- **Task item**:
Use the entries below and reproduce exactly the lines from the one containing "2020-12-31: 500 -> 700" down to the one containing "September 30, 2021: none -> 1300", both of them included.

- **Data records**:
------------------------------------------------------------------------

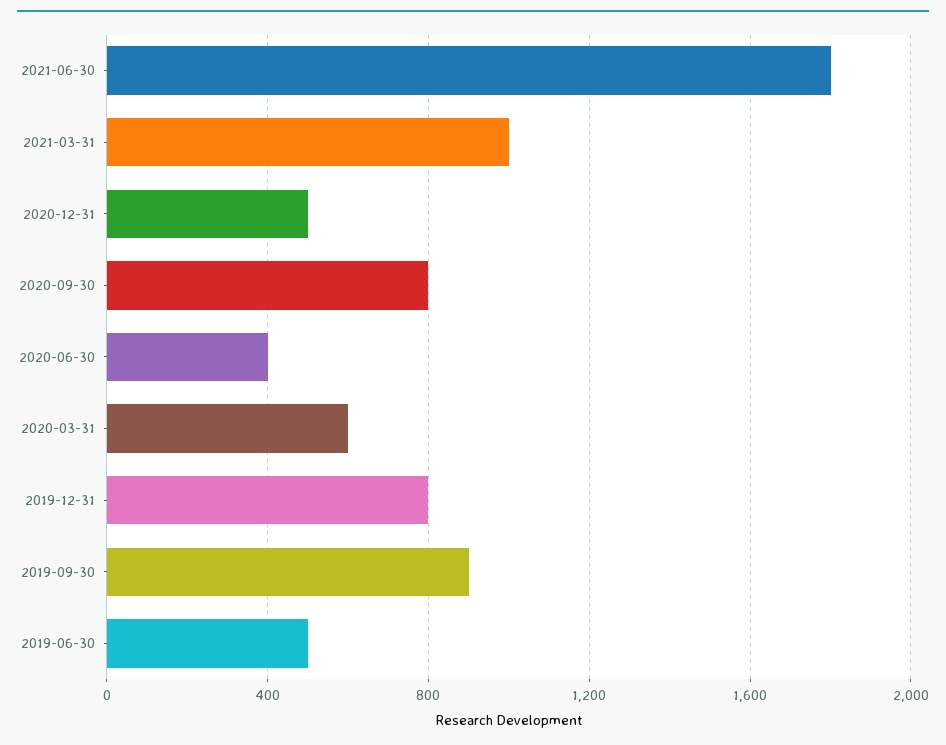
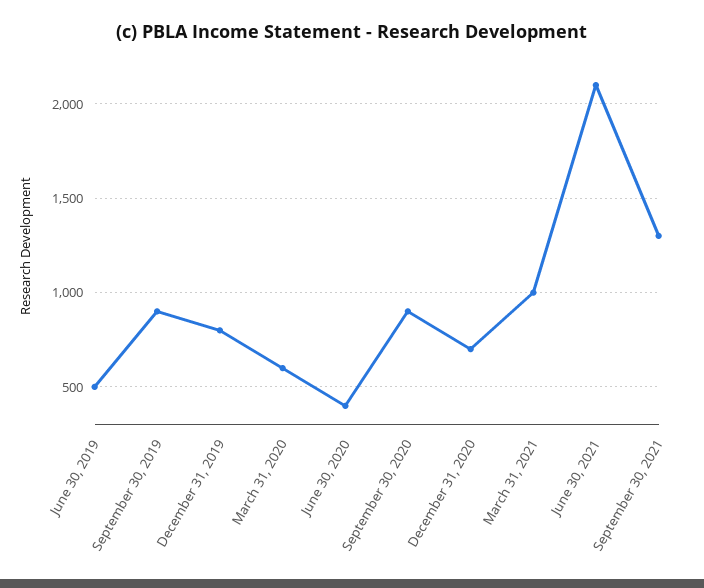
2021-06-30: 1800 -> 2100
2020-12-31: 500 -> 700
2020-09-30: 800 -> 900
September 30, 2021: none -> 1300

------------------------------------------------------------------------

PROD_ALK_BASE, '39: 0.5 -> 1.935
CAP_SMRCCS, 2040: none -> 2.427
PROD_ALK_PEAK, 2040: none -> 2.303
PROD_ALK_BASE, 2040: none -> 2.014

------------------------------------------------------------------------

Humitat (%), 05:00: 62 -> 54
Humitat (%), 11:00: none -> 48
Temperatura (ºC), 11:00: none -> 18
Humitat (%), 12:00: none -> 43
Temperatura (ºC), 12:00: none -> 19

------------------------------------------------------------------------

- **Output below**:
2020-12-31: 500 -> 700
2020-09-30: 800 -> 900
September 30, 2021: none -> 1300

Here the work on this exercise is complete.